**Task requirements**:
Only the lines from the top of the listing below through the line containing "to your code." should be output, exactly and with no pictures.

Top of Data for review

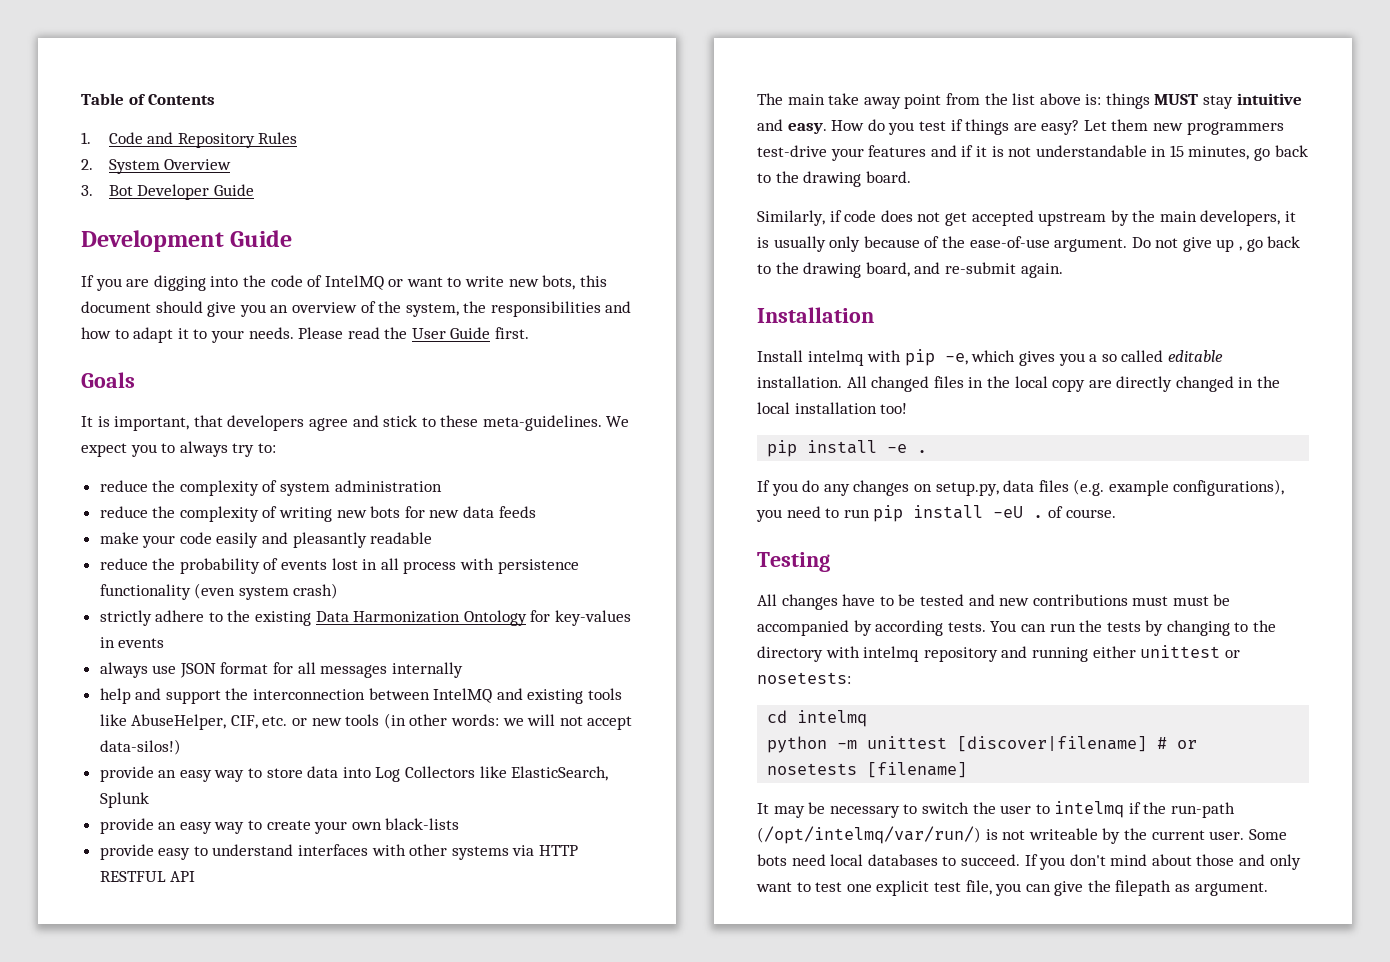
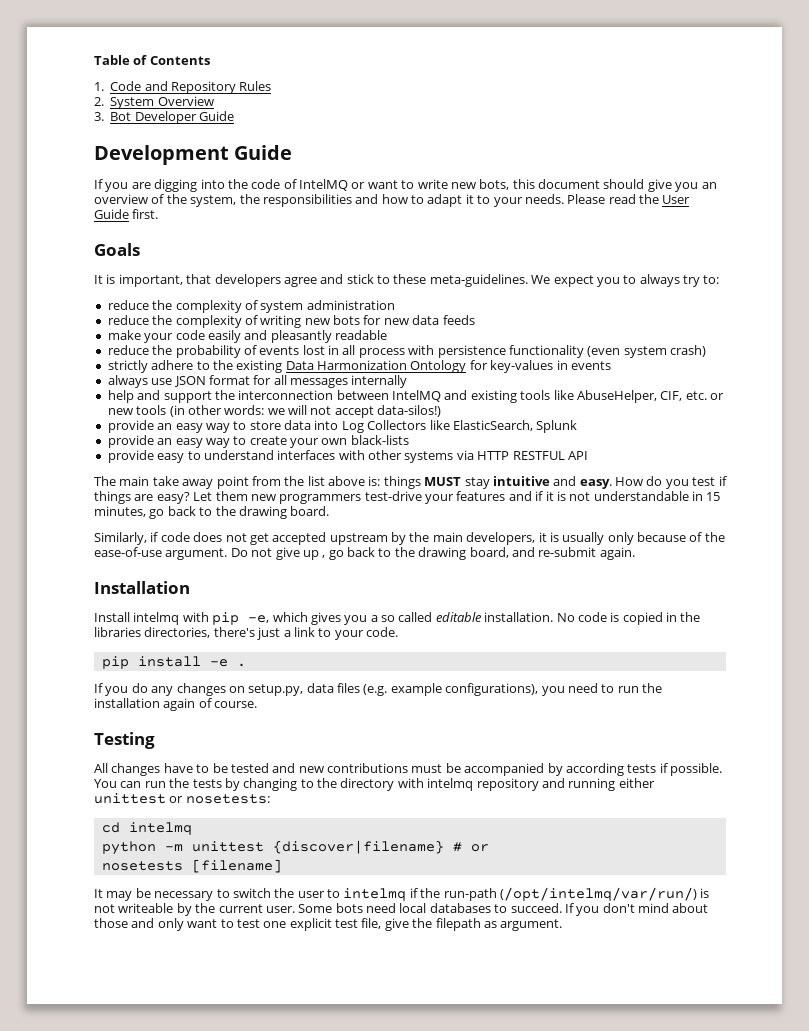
- All changed files in the local copy are directly changed in the local installation too!
+ No code is copied in the libraries directories, there's just a link to your code.
- If you do any changes on setup.py, data files (e.g. example configurations), you need to run pip install -eU . of course.
+ If you do any changes on setup.py, data files (e.g. example configurations), you need to run the installation again of course.
- All changes have to be tested and new contributions must must be accompanied by according tests.
+ All changes have to be tested and new contributions must be accompanied by according tests if possible.
- python -m unittest [discover|filename] # or
+ python -m unittest {discover|filename} # or
- If you don't mind about those and only want to test one explicit test file, you can give the filepath as argument.
+ If you don't mind about those and only want to test one explicit test file, give the filepath as argument.

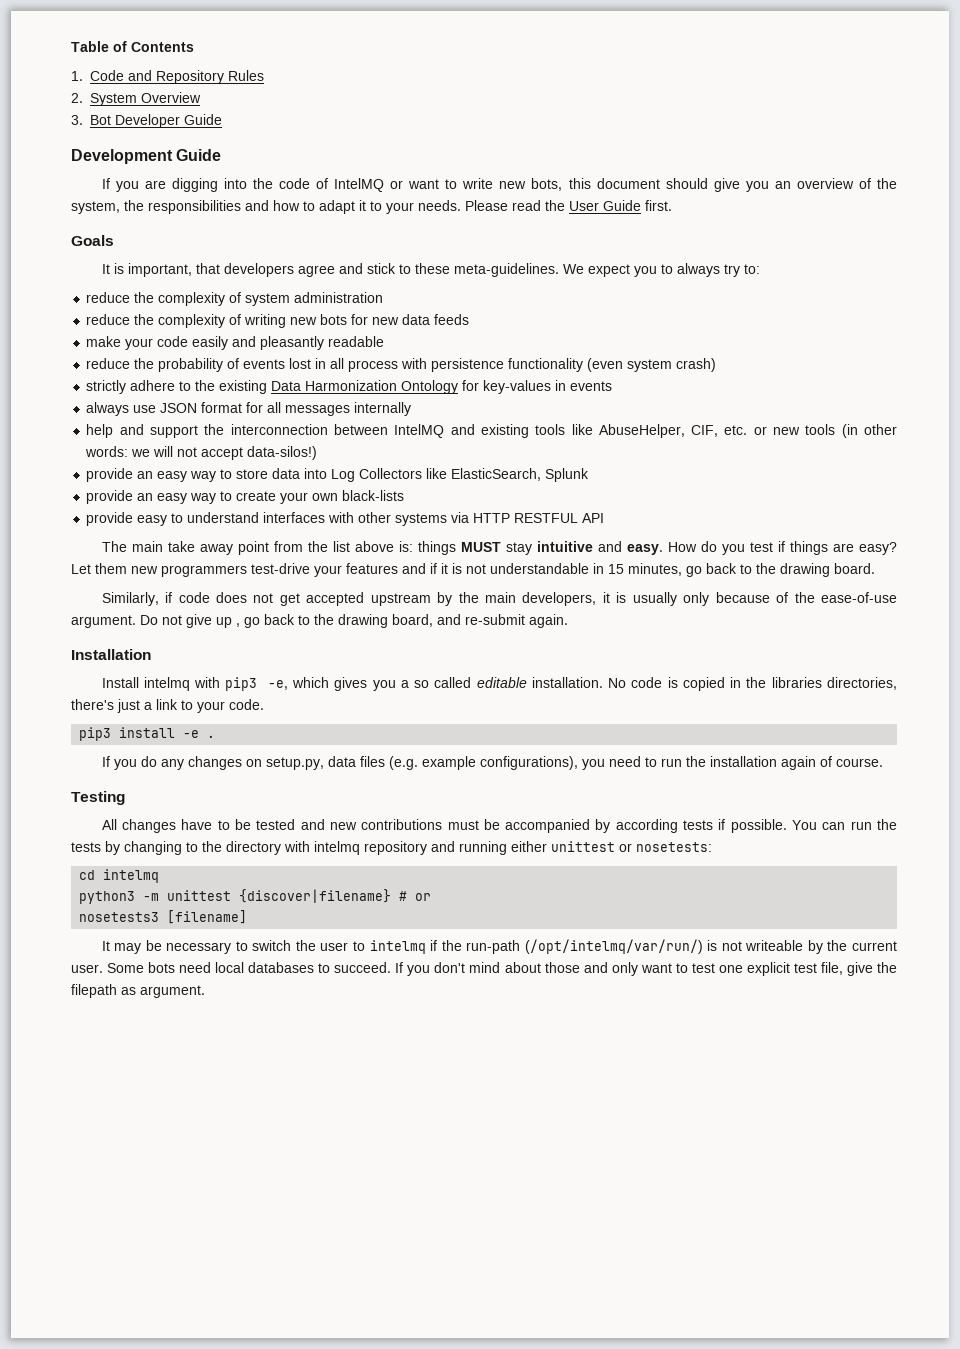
- Install intelmq with pip -e, which gives you a so called editable installation.
+ Install intelmq with pip3 -e, which gives you a so called editable installation.
- pip install -e .
+ pip3 install -e .
- python -m unittest {discover|filename} # or
+ python3 -m unittest {discover|filename} # or
- nosetests [filename]
+ nosetests3 [filename]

Bottom of Data for review

**Exercise response**:
- All changed files in the local copy are directly changed in the local installation too!
+ No code is copied in the libraries directories, there's just a link to your code.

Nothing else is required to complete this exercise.